> Exercise prompt
In the entries that follow, the line with "04/03/2019: -0.153 -> none" opens the range and the line with "04/03/2023: none -> 0.96" closes it; repeat that range exactly, both lines included.

(Provided entries begins)

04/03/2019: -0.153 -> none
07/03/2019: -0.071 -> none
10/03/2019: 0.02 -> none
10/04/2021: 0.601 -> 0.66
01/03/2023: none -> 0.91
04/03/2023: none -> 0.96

(Provided entries ends)
(Provided entries begins)

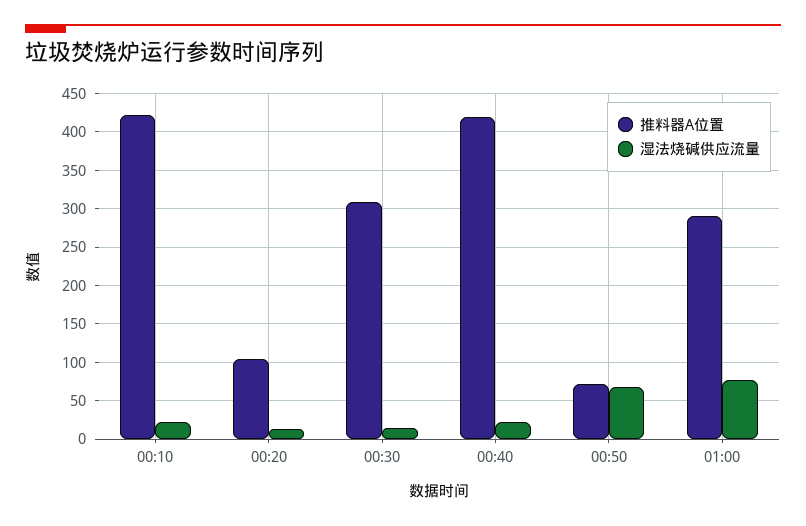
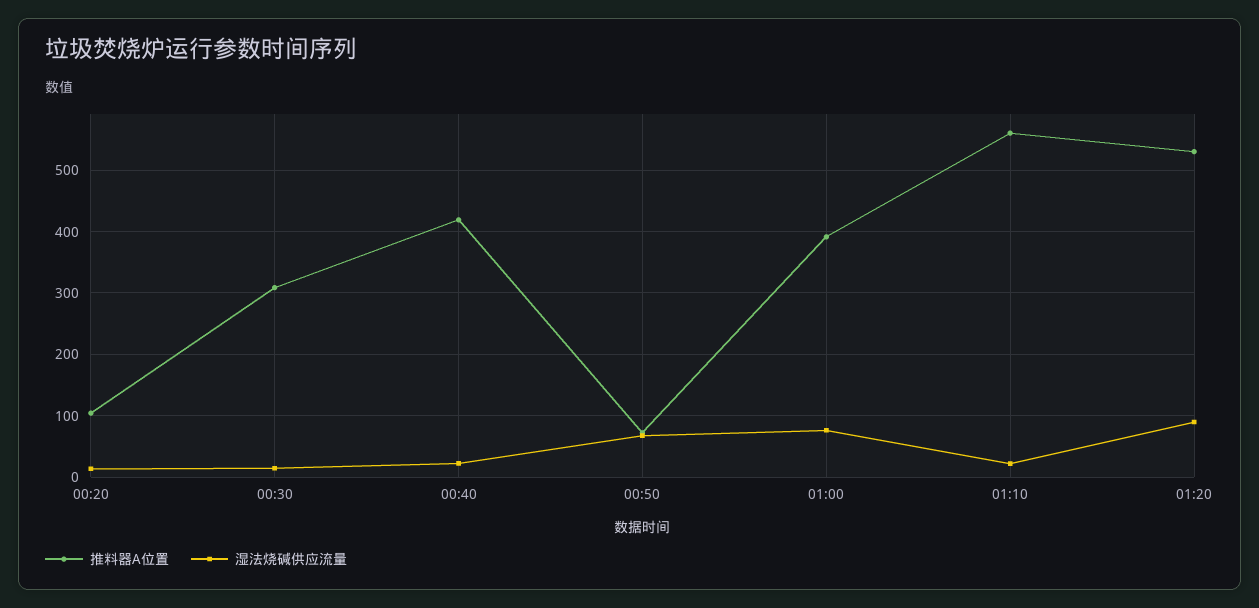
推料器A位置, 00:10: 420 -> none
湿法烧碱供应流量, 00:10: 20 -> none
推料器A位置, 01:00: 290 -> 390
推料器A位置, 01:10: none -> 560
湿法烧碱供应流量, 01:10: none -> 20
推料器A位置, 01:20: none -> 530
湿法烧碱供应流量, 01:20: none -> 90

(Provided entries ends)

> Exercise solution
04/03/2019: -0.153 -> none
07/03/2019: -0.071 -> none
10/03/2019: 0.02 -> none
10/04/2021: 0.601 -> 0.66
01/03/2023: none -> 0.91
04/03/2023: none -> 0.96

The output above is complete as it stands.